Folha de S. Paulo


análise

Ator de grande talento, John Hurt não desprezou o cinema comercial

Suzanne Plunkett/Reuters
O ator John Hurt, em 2015
O ator John Hurt, em 2015

Numa carreira de mais de meio século, o ator britânico John Hurt, morto na sexta (27), aos 77 anos, de câncer no pâncreas, atuou em cerca de 130 filmes para cinema, 50 filmes para TV, fez peças de Shakespeare, Harold Pinter e Tom Stoppard, foi dirigido por cineastas como Fred Zinnemann, John Huston, David Lynch, Michael Cimino e Alan Parker, e condecorado em 2015 com a Ordem do Império Britânico por sua contribuição às artes, mas será lembrado para sempre por ter parido um ET gosmento.

A cena aconteceu em "Alien - O Oitavo Passageiro" (1979), de Ridley Scott, e foi a mais marcante de uma carreira invejável: durante uma refeição, o personagem de Hurt começa a sofrer dores terríveis, deita na mesa e morre quando o alienígena sai de dentro de seu peito, para desespero de Sigourney Weaver e toda a tripulação da nave. Hurt tinha grande senso de humor e sabia que aquela imagem o marcou para sempre, tanto que a repetiu oito anos depois, numa versão esculhambada, na comédia "S.O.S. - Tem um Louco à Solta no Espaço", de Mel Brooks. Dessa vez, o monstrinho sai do peito de Hurt e faz um número musical.

Desde o sucesso de "Alien" —e, um ano antes, de "O Expresso da Meia-Noite", de Alan Parker, pelo qual foi indicado ao Oscar de Melhor Ator Coadjuvante— Hurt, até então mais conhecido pelo público britânico, iniciou uma sólida carreira no cinema comercial de Hollywood, reforçada por sua incrível atuação em "O Homem Elefante" (1980), de David Lynch.

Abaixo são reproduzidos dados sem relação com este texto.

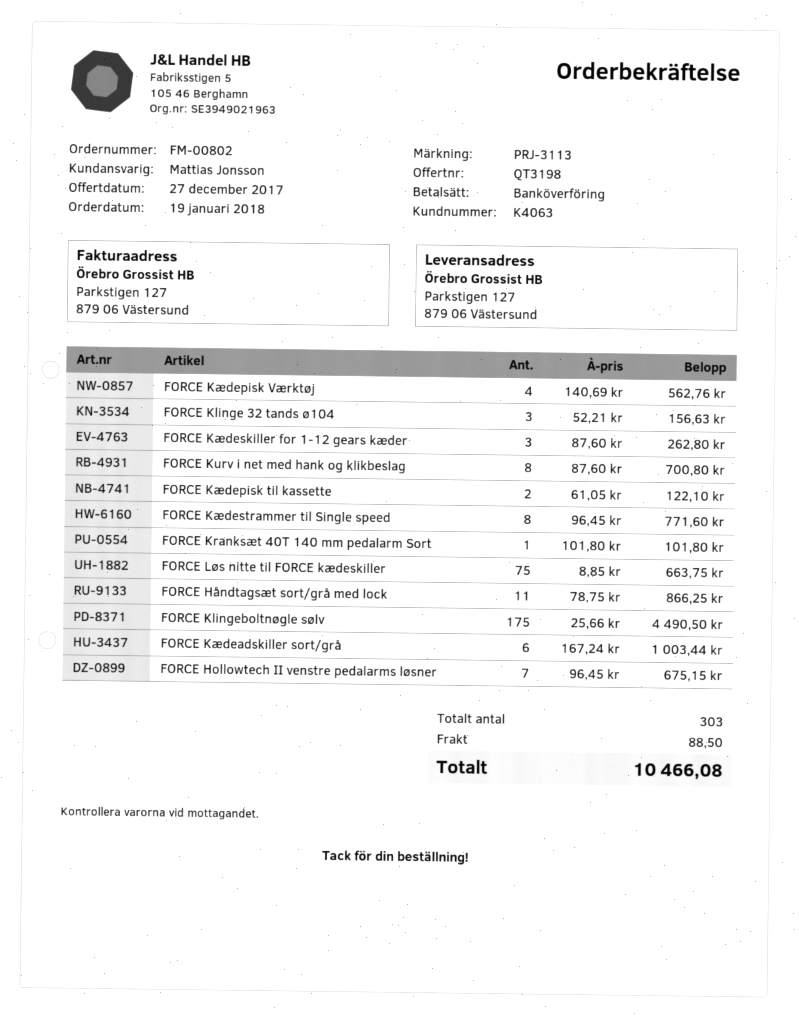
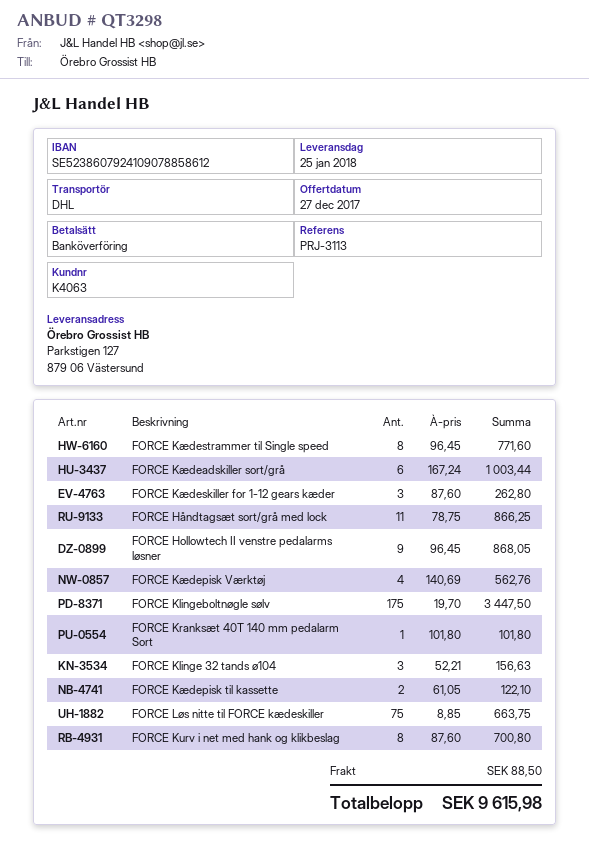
quote number: QT3198 -> QT3298
FORCE Klingeboltnøgle sølv: 175 x 25.66 = 4490.50 -> 175 x 19.70 = 3447.50
FORCE Hollowtech II venstre pedalarms løsner: 7 x 96.45 = 675.15 -> 9 x 96.45 = 868.05
total: 10466.08 -> 9615.98

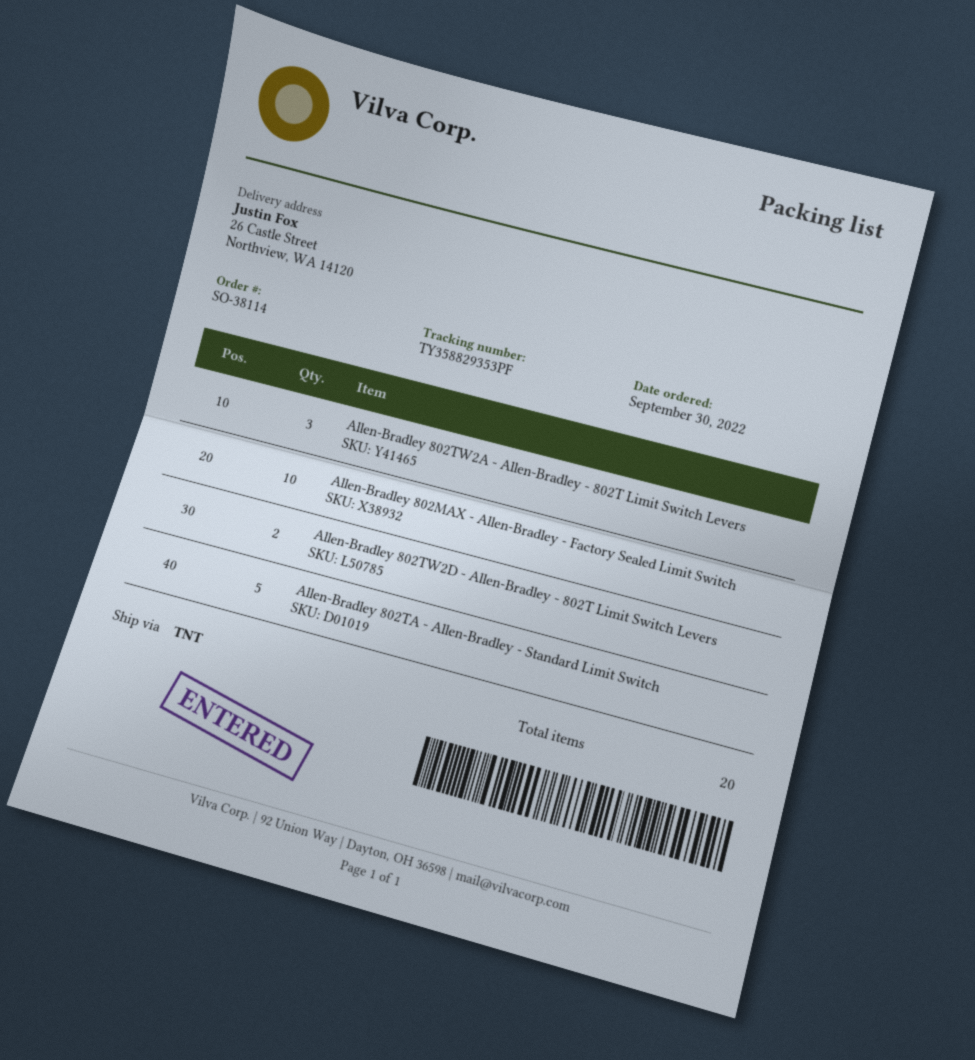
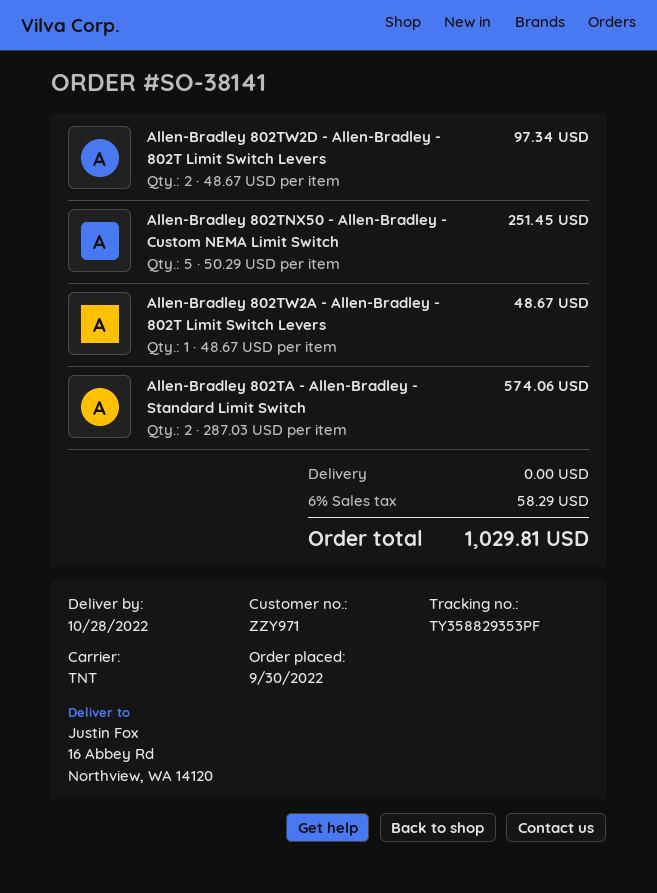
order number: SO-38114 -> SO-38141
ship to: 26 Castle Street, Northview, WA 14120 -> 16 Abbey Rd, Northview, WA 14120
Allen-Bradley 802TW2A - Allen-Bradley - 802T Limit Switch Levers: 3 -> 1
Allen-Bradley 802MAX - Allen-Bradley - Factory Sealed Limit Switch: 10 -> none
Allen-Bradley 802TA - Allen-Bradley - Standard Limit Switch: 5 -> 2
Allen-Bradley 802TNX50 - Allen-Bradley - Custom NEMA Limit Switch: none -> 5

Coberto de pesada maquiagem, Hurt interpretou John Merrick, um homem deformado e exibido como atração de circo. Indicado novamente ao Oscar, perdeu para Robert De Niro em "Touro Indomável", mas criou um personagem inesquecível, que levou David Lynch a declarar: "John Hurt é o melhor ator do mundo".

Um dos melhores, com certeza, mas dono de um tipo físico franzino e um visual que lhe garantiu incontáveis papeis de vilão. Hurt costumava dizer que nenhum ator do cinema havia morrido em cena tantas vezes. Em 2012, postou no YouTube uma coletânea chamada "The Many Deaths of John Hurt" ("As Muitas Mortes de John Hurt"), com 40 cenas de sua própria morte, e ainda listava os tipos: "Morreu 11 vezes por tiros, nove por doença, foi esfaqueado quatro vezes, cometeu três suicídios (...) teve o peito arrebentado duas vezes e, uma vez, derreteu".

As Muitas Mortes de John Hurt

Hurt era um ator eclético e gostava de atuar em filmes de diferentes estilos. Era capaz de se entregar a um papel difícil e exaustivo como o do Homem Elefante e depois filmar uma comédia boba com Mel Brooks, como "História do Mundo - Parte 1". Em 1984, fez o papel de Winston Smith na adaptação da obra-prima distópica "1984", de George Orwell, dirigida para o cinema por Michael Radford, e no ano seguinte dublou a animação "O Caldeirão Mágico", da Disney.

Não tinha nenhum preconceito contra o cinema comercial e ficou mais conhecido pelo grande público depois de interpretar o Sr. Ollivander, dono da loja de varinhas mágicas em "Harry Potter e a Pedra Filosofal" (2001), papel que repetiu em "As Relíquias da Morte - Parte 1" (2010) e "Parte 2" (2011). Outro papel de destaque foi o do War Doctor na série de TV britânica "Doctor Who" (2013).

Um de seus melhores papeis no fim da carreira foi o de "Control", chefe do Serviço de Inteligência Britânica, em "O Espião Que Sabia Demais" (2011), baseado no romance de John le Carré. Curiosamente, o papel principal ficou com um ator —Gary Oldman— que lembra muito John Hurt: extremamente talentoso, eclético e famoso por fazer grandes vilões.